- **Material provided**
# # # # # # #

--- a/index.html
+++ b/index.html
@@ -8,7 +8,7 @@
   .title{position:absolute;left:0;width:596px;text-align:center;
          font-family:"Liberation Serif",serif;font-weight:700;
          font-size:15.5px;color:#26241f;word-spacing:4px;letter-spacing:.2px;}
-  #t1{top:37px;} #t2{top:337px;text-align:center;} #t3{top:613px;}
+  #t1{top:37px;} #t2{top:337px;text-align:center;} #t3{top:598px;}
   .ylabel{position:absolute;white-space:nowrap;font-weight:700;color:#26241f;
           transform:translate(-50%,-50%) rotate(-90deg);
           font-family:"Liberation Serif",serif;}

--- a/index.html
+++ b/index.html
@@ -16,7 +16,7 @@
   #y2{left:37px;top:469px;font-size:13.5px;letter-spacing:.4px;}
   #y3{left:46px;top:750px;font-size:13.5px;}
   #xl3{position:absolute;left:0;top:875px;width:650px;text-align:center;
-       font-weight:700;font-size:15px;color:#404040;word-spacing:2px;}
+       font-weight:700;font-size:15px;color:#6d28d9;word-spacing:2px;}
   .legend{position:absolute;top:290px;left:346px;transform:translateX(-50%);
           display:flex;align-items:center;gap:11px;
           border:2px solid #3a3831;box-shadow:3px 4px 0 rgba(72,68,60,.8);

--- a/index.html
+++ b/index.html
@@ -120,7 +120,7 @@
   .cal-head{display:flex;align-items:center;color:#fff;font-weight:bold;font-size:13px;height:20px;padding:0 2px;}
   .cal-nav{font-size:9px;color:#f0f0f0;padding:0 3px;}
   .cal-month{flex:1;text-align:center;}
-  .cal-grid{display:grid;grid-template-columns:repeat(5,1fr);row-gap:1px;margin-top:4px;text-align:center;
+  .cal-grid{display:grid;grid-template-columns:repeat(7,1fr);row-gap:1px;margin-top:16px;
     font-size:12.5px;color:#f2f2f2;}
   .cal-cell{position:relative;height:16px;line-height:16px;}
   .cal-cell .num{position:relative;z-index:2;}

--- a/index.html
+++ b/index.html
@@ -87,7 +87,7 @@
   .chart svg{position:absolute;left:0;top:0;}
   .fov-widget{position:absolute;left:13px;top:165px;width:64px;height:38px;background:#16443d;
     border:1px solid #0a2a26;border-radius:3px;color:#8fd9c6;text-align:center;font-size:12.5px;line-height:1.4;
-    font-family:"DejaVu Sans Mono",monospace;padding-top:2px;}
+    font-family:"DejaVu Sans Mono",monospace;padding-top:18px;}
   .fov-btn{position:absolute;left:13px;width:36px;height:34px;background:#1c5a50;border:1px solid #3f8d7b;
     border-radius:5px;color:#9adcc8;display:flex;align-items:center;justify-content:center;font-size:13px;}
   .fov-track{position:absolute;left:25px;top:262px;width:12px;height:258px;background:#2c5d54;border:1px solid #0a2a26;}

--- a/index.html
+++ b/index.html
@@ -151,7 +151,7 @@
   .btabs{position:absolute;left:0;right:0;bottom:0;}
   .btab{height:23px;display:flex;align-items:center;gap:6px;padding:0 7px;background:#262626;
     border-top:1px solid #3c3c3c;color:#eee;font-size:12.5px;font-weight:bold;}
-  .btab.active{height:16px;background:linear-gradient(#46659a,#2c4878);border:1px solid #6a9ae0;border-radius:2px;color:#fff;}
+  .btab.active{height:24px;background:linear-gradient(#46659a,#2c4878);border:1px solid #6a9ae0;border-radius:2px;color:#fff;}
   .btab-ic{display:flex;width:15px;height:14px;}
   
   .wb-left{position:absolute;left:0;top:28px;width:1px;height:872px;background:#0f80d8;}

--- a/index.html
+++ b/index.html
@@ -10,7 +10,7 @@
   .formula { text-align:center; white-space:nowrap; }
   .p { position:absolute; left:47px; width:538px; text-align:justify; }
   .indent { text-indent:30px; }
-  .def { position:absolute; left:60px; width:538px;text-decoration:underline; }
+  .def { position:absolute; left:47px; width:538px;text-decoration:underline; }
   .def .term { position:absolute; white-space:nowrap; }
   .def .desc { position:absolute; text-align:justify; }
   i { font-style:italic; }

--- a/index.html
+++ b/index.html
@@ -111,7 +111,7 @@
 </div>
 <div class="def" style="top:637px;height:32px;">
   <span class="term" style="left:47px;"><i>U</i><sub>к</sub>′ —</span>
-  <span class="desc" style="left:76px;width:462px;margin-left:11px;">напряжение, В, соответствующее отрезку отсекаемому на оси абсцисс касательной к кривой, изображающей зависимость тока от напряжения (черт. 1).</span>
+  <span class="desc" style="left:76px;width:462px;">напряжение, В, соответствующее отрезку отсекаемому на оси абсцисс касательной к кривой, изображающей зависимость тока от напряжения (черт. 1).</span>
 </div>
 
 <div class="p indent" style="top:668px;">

# # # # # # #

- **Description of the task**
Lines above that have "relative": copy each of them.

- **Response**
   .cal-cell{position:relative;height:16px;line-height:16px;}
   .cal-cell .num{position:relative;z-index:2;}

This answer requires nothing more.